TASK GOAL. Which lines run from the line with "(176, 308) none -> [76,345,146,367] // Usage" through the line with "(349, 1061) none" in the entries below? Print them exactly, both ends included, and nothing more.
Start of DATA SHOWN
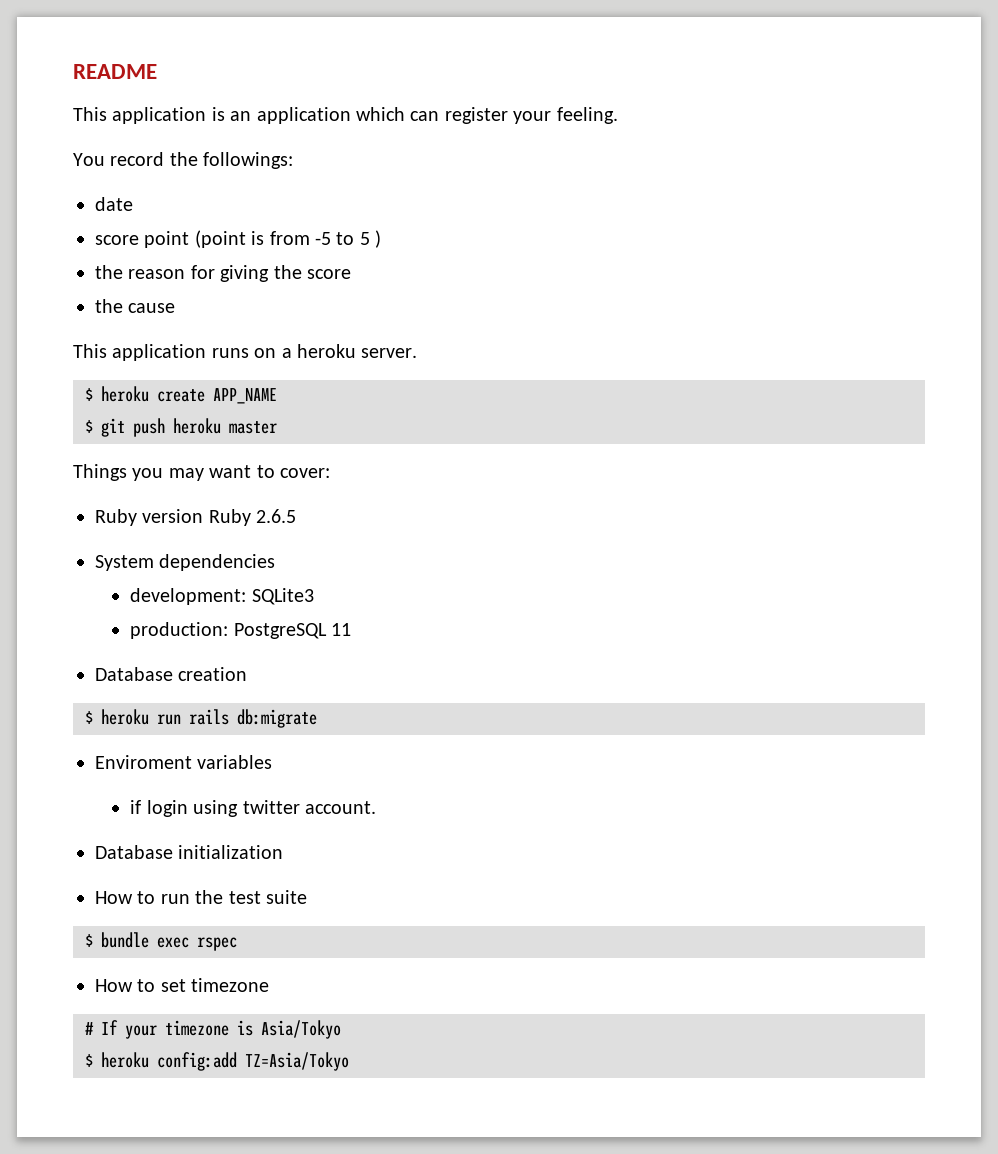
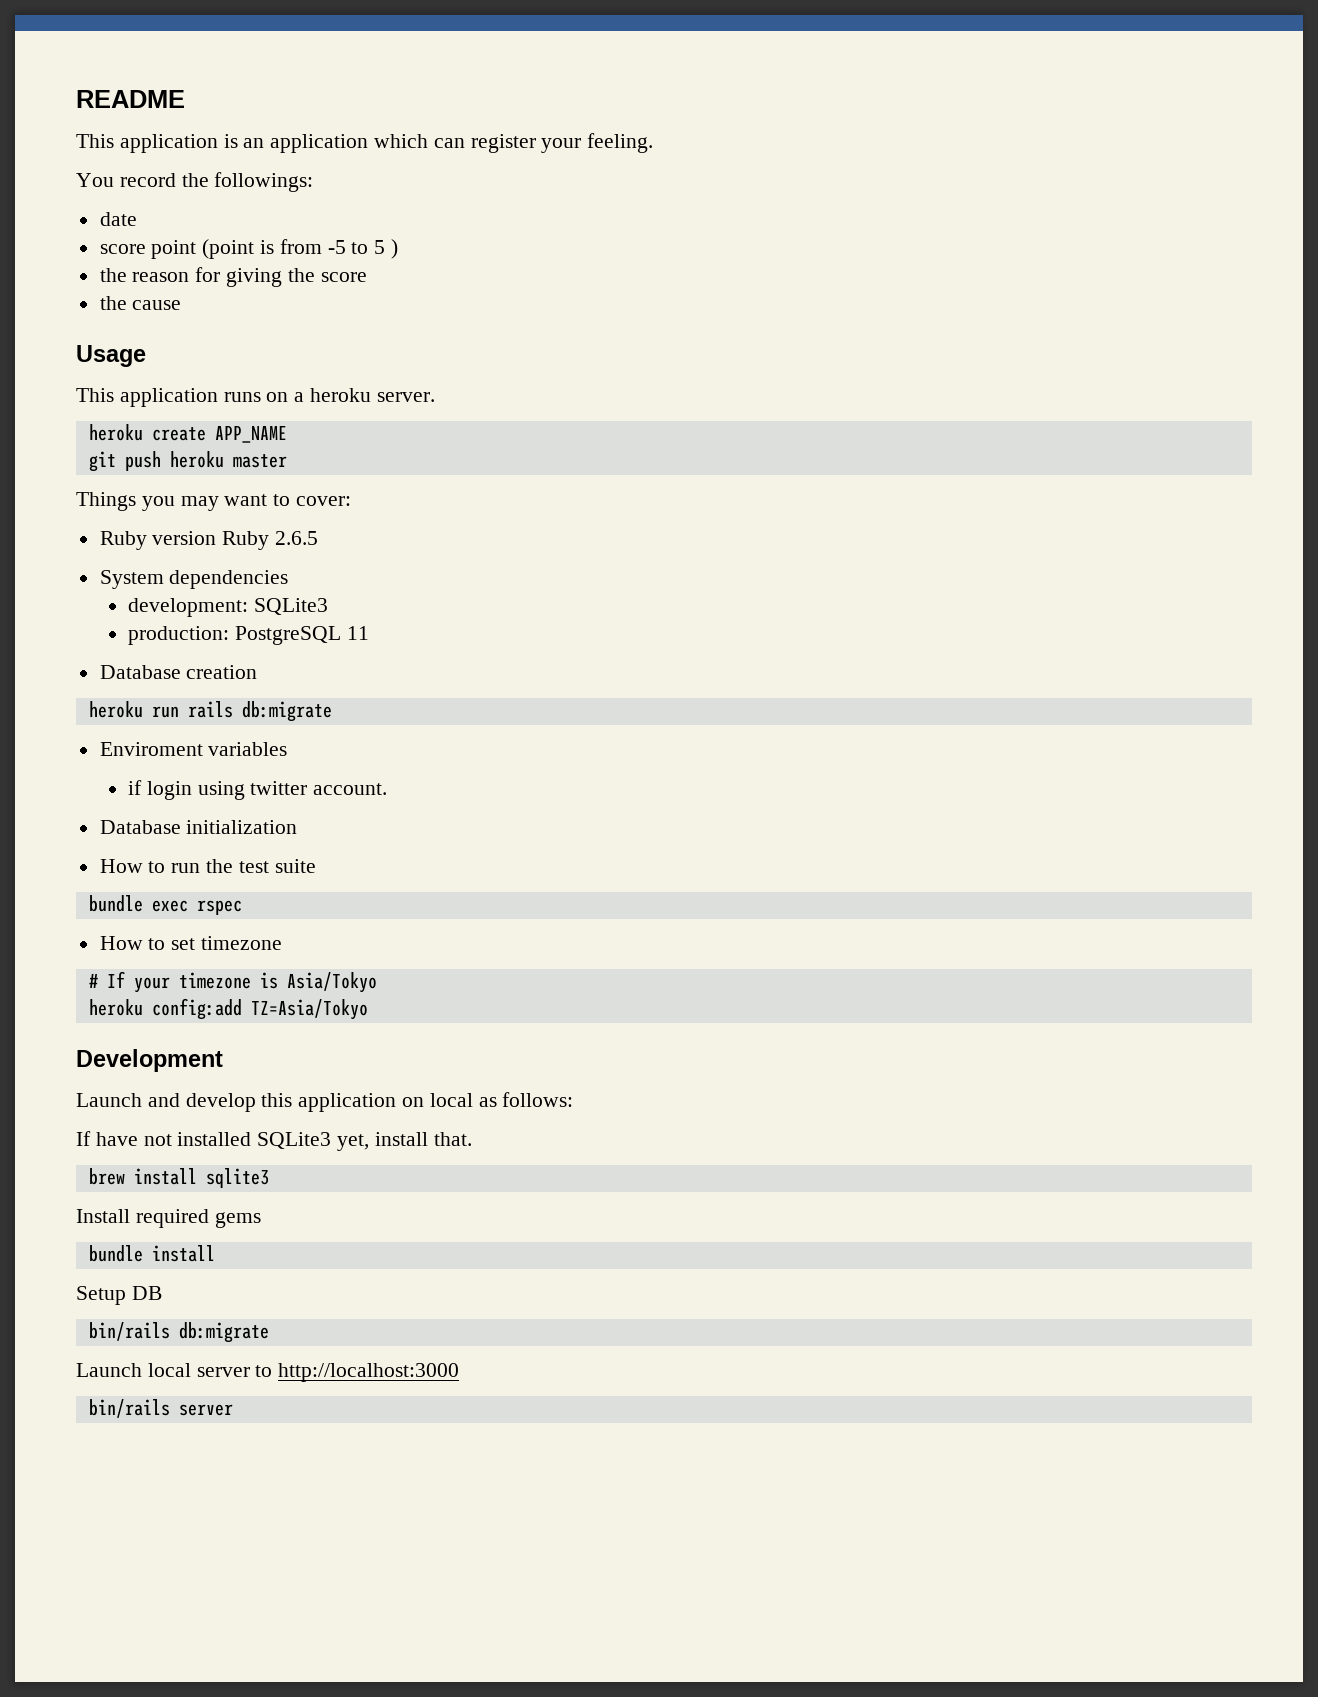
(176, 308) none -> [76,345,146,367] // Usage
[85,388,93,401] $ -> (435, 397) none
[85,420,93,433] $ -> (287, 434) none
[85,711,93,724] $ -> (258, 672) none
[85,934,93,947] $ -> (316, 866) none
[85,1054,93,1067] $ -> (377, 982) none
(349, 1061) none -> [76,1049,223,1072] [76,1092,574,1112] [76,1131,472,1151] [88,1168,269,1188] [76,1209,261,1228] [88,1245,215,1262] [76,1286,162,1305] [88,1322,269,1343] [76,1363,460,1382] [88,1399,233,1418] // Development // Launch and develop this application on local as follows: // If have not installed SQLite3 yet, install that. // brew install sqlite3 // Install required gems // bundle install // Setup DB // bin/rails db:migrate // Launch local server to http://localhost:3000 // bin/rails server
End of DATA SHOWN
Start of DATA SHOWN
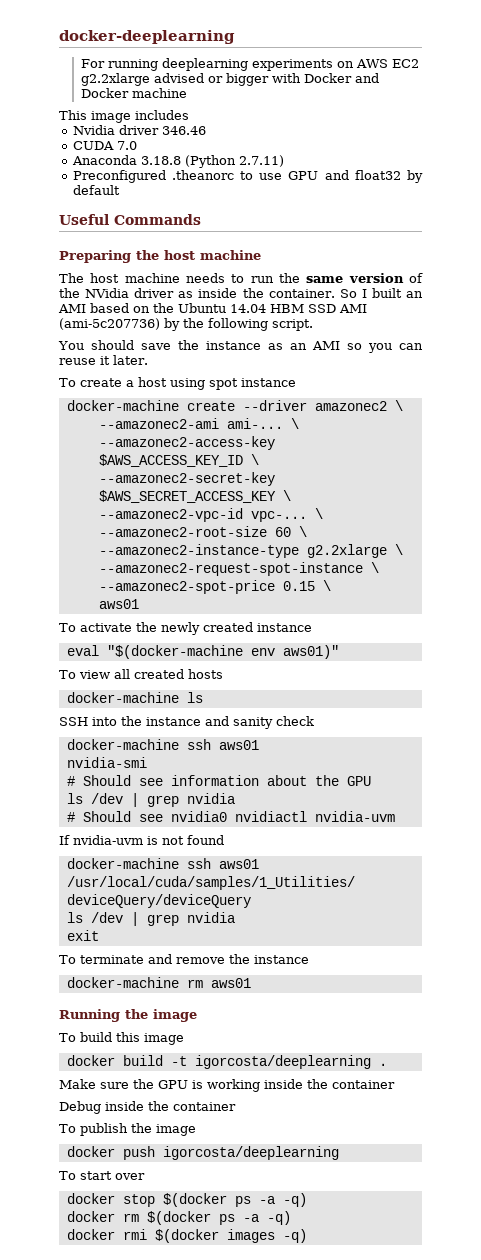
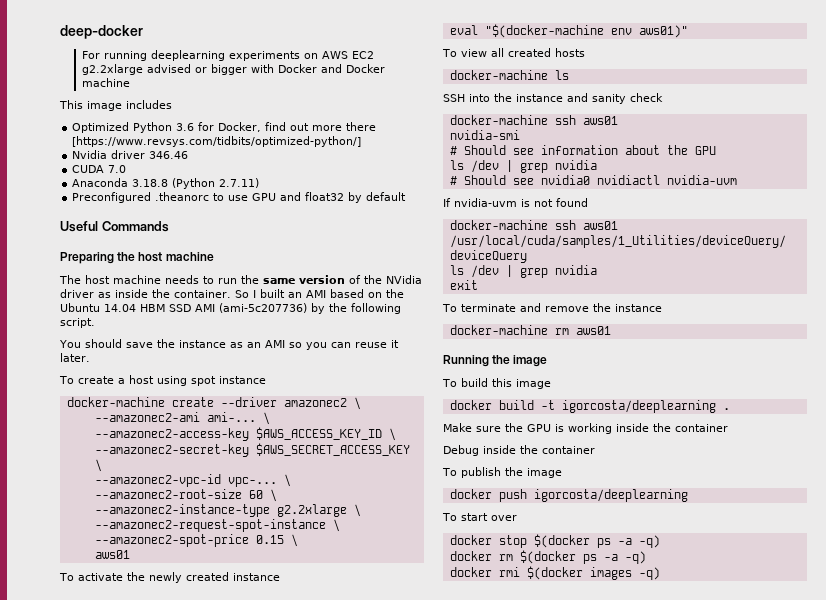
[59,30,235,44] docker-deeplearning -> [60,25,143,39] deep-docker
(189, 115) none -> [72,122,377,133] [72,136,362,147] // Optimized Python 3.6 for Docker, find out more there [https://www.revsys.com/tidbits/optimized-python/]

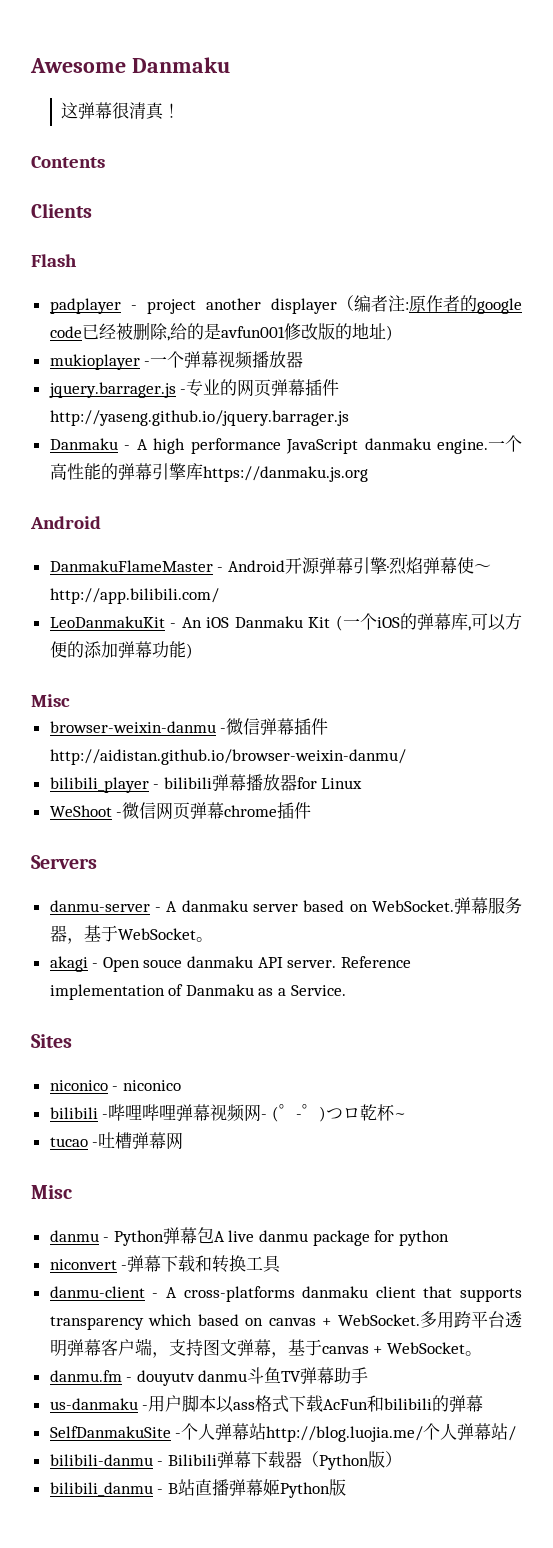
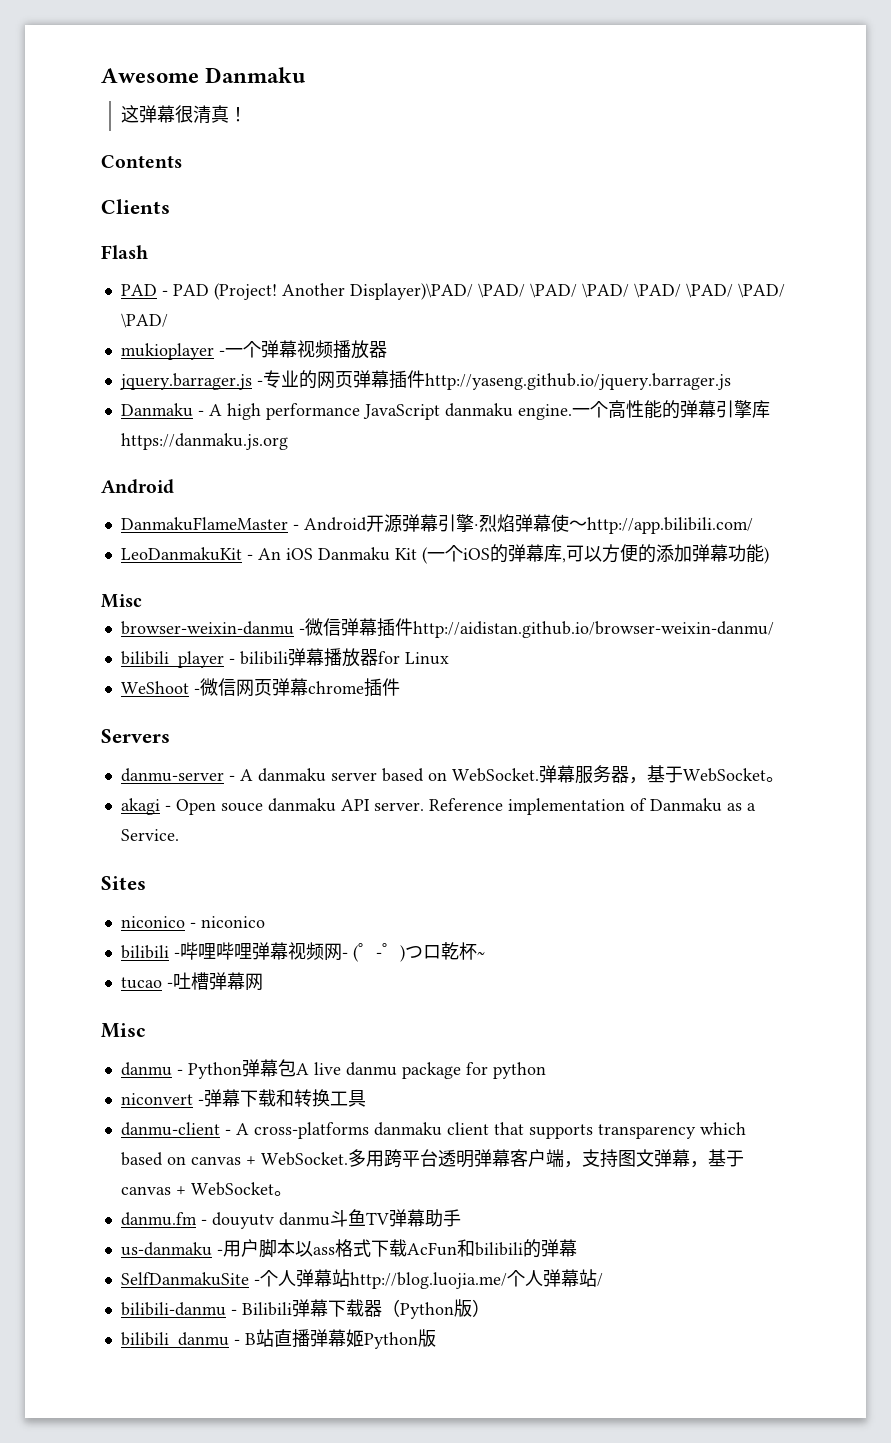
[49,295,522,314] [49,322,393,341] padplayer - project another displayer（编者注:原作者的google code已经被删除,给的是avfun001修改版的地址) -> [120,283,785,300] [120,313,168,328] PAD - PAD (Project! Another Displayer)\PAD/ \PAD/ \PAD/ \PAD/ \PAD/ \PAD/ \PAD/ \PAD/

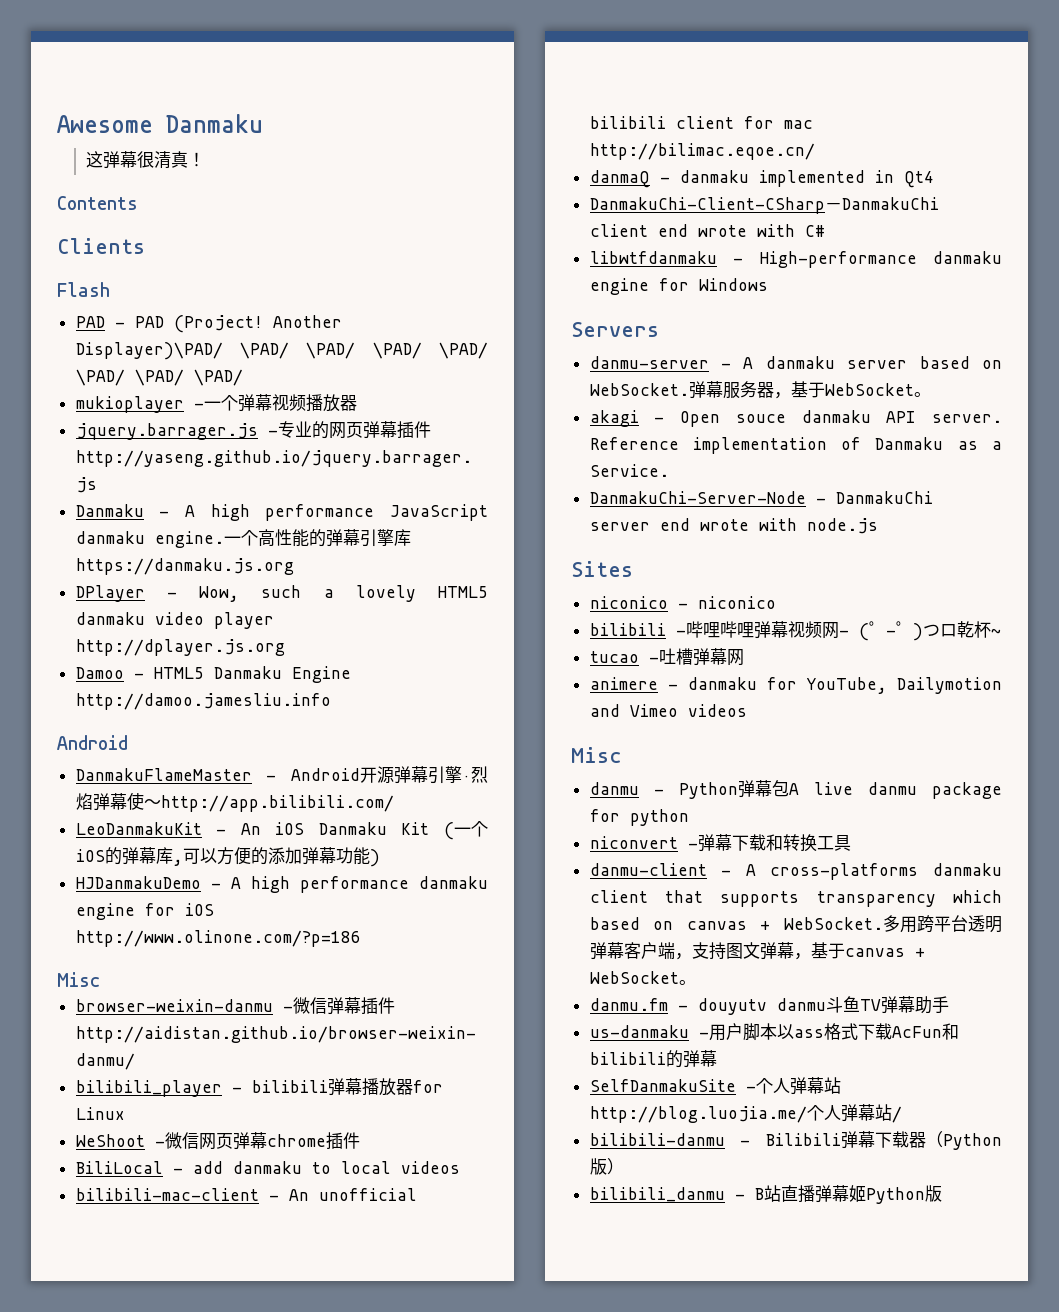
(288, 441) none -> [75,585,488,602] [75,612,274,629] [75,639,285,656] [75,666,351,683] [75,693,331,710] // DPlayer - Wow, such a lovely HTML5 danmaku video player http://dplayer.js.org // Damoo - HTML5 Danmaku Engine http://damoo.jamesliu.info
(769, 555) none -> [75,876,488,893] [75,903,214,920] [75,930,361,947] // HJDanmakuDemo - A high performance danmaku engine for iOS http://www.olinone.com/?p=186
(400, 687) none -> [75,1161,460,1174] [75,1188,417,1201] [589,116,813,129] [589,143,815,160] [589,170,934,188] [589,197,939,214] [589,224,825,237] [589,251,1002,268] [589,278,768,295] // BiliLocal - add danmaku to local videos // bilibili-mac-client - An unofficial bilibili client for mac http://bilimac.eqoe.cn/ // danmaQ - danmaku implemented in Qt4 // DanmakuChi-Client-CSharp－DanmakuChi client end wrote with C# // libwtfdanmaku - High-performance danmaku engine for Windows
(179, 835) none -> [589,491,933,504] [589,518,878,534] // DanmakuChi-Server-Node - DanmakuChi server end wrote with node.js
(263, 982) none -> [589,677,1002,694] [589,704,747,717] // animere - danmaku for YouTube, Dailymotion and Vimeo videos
End of DATA SHOWN
REPLY TO THE TASK.
(176, 308) none -> [76,345,146,367] // Usage
[85,388,93,401] $ -> (435, 397) none
[85,420,93,433] $ -> (287, 434) none
[85,711,93,724] $ -> (258, 672) none
[85,934,93,947] $ -> (316, 866) none
[85,1054,93,1067] $ -> (377, 982) none
(349, 1061) none -> [76,1049,223,1072] [76,1092,574,1112] [76,1131,472,1151] [88,1168,269,1188] [76,1209,261,1228] [88,1245,215,1262] [76,1286,162,1305] [88,1322,269,1343] [76,1363,460,1382] [88,1399,233,1418] // Development // Launch and develop this application on local as follows: // If have not installed SQLite3 yet, install that. // brew install sqlite3 // Install required gems // bundle install // Setup DB // bin/rails db:migrate // Launch local server to http://localhost:3000 // bin/rails server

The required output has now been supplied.